*** Begin section ***

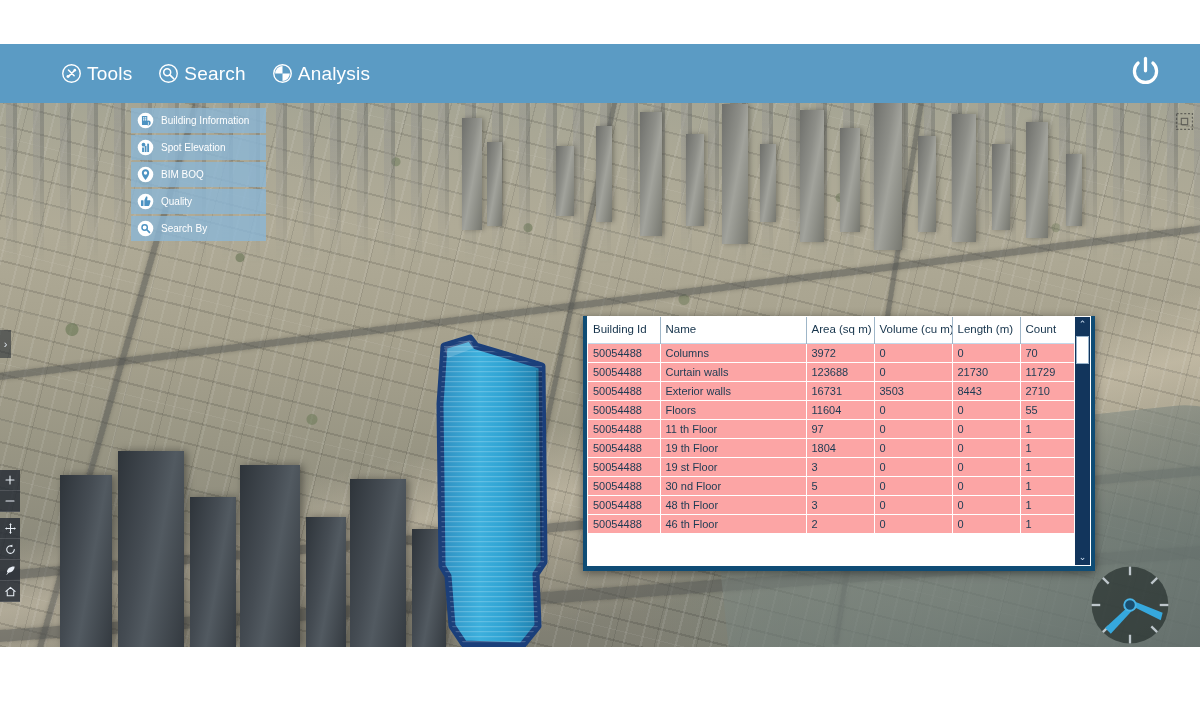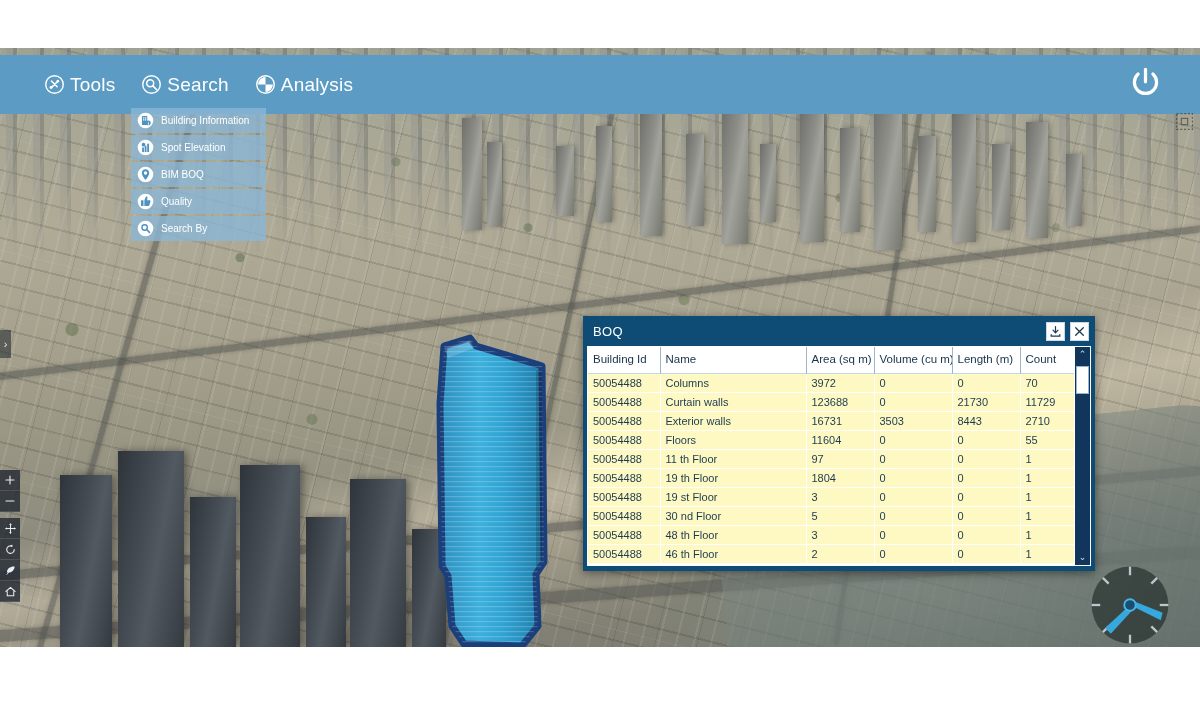--- a/index.html
+++ b/index.html
@@ -96,9 +96,9 @@
 
   
   .topbar {
-    position: absolute; left: 0; top: 55px; width: 1200px; height: 59px;
+    position: absolute; left: 0; top: 44px; width: 1200px; height: 59px;
     background: #5b9bc4;
-    display: flex; align-items: center; padding-left: 44px; gap: 26px;
+    display: flex; align-items: center; padding-left: 61px; gap: 26px;
   }
   .tb-item { display: flex; align-items: center; gap: 5px; cursor: pointer; }
   .tb-item .lbl { color: #ffffff; font-size: 19px; letter-spacing: .2px; }

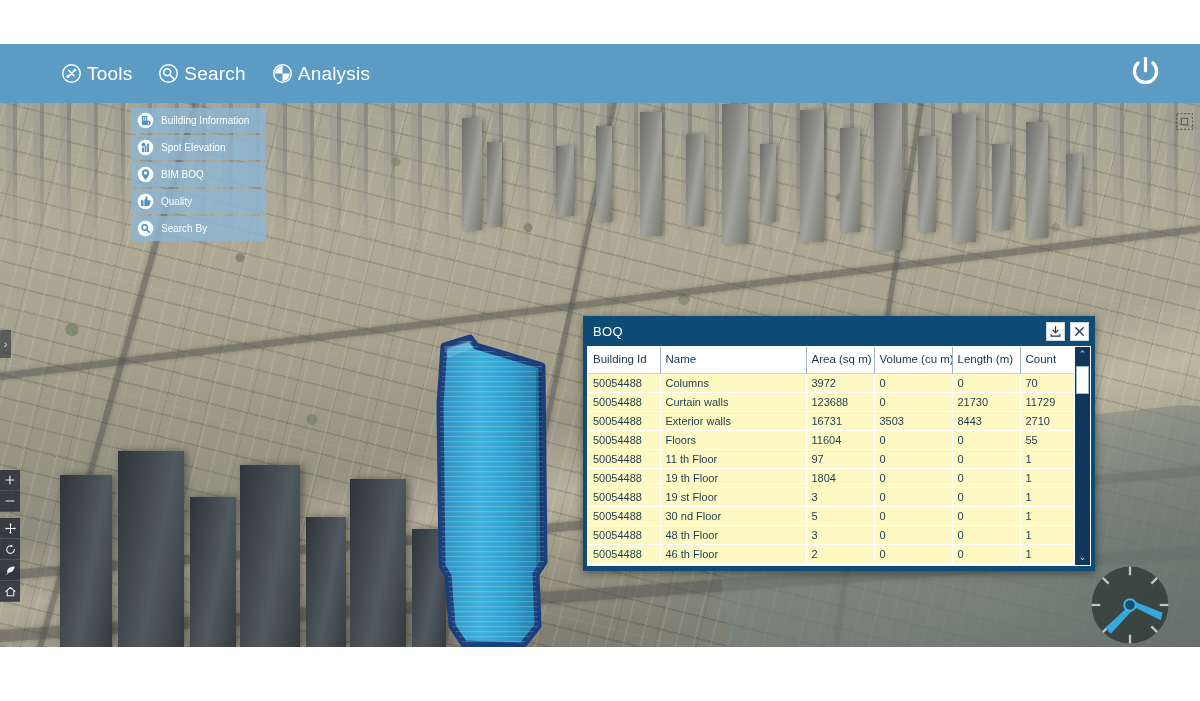--- a/index.html
+++ b/index.html
@@ -452,23 +452,6 @@
   </div>
 
   <div class="boq">
-    <div class="boq-head">
-      <span class="boq-title">BOQ</span>
-      <div class="boq-actions">
-        <div class="boq-btn">
-          <svg width="13" height="13" viewBox="0 0 24 24">
-            <path d="M12 3 V13" stroke="#1b3a52" stroke-width="2.2" stroke-linecap="round"></path>
-            <path d="M7.4 9.6 L12 14.4 L16.6 9.6" fill="none" stroke="#1b3a52" stroke-width="2.2" stroke-linecap="round" stroke-linejoin="round"></path>
-            <path d="M4 17.5 V20.5 H20 V17.5" fill="none" stroke="#1b3a52" stroke-width="2.2" stroke-linecap="round"></path>
-          </svg>
-        </div>
-        <div class="boq-btn">
-          <svg width="13" height="13" viewBox="0 0 24 24">
-            <path d="M5 5 L19 19 M19 5 L5 19" stroke="#1b3a52" stroke-width="2.4" stroke-linecap="round"></path>
-          </svg>
-        </div>
-      </div>
-    </div>
 
     <div class="grid-wrap">
       <div class="grid">

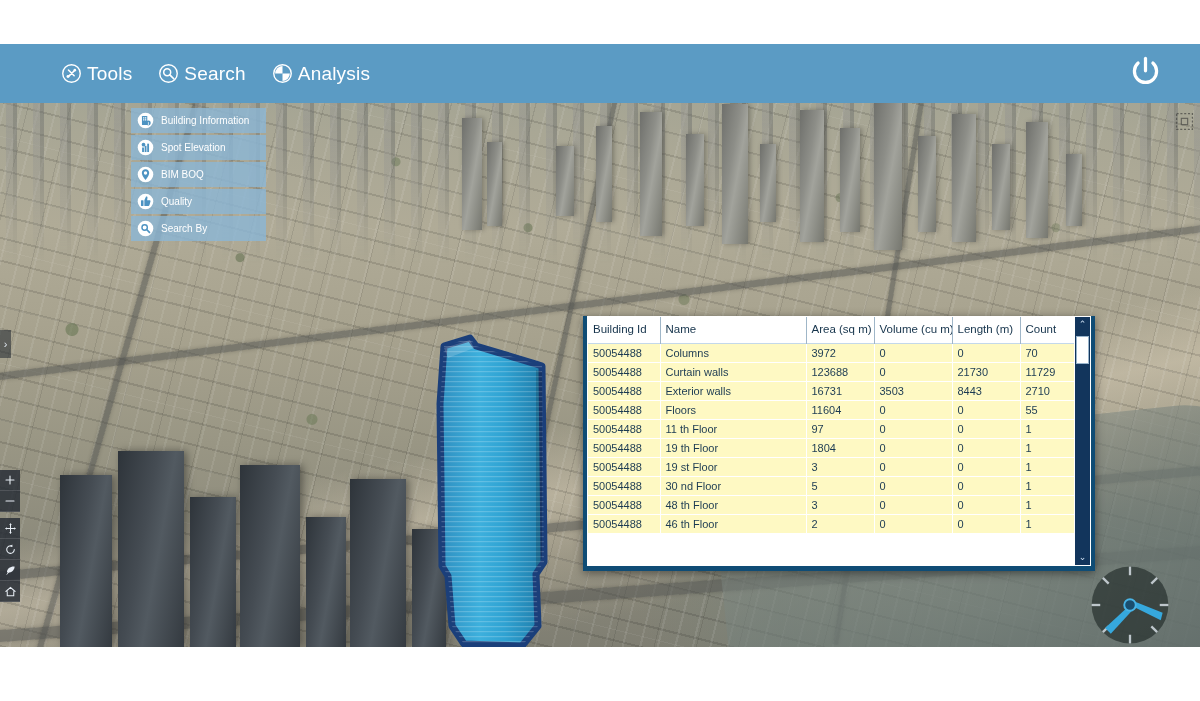--- a/index.html
+++ b/index.html
@@ -173,7 +173,7 @@
   }
   table.boqtable th:last-child { border-right:none; }
   table.boqtable td {
-    background:#fef9c3; color:#1b3a52; font-size: 11px;
+    background:#fca5a5; color:#1b3a52; font-size: 11px;
     padding: 3px 5px; border-right: 1px solid #ffffff;
     border-bottom: 1px solid #ffffff; height: 18.6px;
     white-space: nowrap; overflow: hidden;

*** End section ***

Work instructions:
Output every record above exactly, leaving out the pictures.

Answer to the problem:
--- a/index.html
+++ b/index.html
@@ -96,9 +96,9 @@
 
   
   .topbar {
-    position: absolute; left: 0; top: 55px; width: 1200px; height: 59px;
+    position: absolute; left: 0; top: 44px; width: 1200px; height: 59px;
     background: #5b9bc4;
-    display: flex; align-items: center; padding-left: 44px; gap: 26px;
+    display: flex; align-items: center; padding-left: 61px; gap: 26px;
   }
   .tb-item { display: flex; align-items: center; gap: 5px; cursor: pointer; }
   .tb-item .lbl { color: #ffffff; font-size: 19px; letter-spacing: .2px; }

--- a/index.html
+++ b/index.html
@@ -452,23 +452,6 @@
   </div>
 
   <div class="boq">
-    <div class="boq-head">
-      <span class="boq-title">BOQ</span>
-      <div class="boq-actions">
-        <div class="boq-btn">
-          <svg width="13" height="13" viewBox="0 0 24 24">
-            <path d="M12 3 V13" stroke="#1b3a52" stroke-width="2.2" stroke-linecap="round"></path>
-            <path d="M7.4 9.6 L12 14.4 L16.6 9.6" fill="none" stroke="#1b3a52" stroke-width="2.2" stroke-linecap="round" stroke-linejoin="round"></path>
-            <path d="M4 17.5 V20.5 H20 V17.5" fill="none" stroke="#1b3a52" stroke-width="2.2" stroke-linecap="round"></path>
-          </svg>
-        </div>
-        <div class="boq-btn">
-          <svg width="13" height="13" viewBox="0 0 24 24">
-            <path d="M5 5 L19 19 M19 5 L5 19" stroke="#1b3a52" stroke-width="2.4" stroke-linecap="round"></path>
-          </svg>
-        </div>
-      </div>
-    </div>
 
     <div class="grid-wrap">
       <div class="grid">

--- a/index.html
+++ b/index.html
@@ -173,7 +173,7 @@
   }
   table.boqtable th:last-child { border-right:none; }
   table.boqtable td {
-    background:#fef9c3; color:#1b3a52; font-size: 11px;
+    background:#fca5a5; color:#1b3a52; font-size: 11px;
     padding: 3px 5px; border-right: 1px solid #ffffff;
     border-bottom: 1px solid #ffffff; height: 18.6px;
     white-space: nowrap; overflow: hidden;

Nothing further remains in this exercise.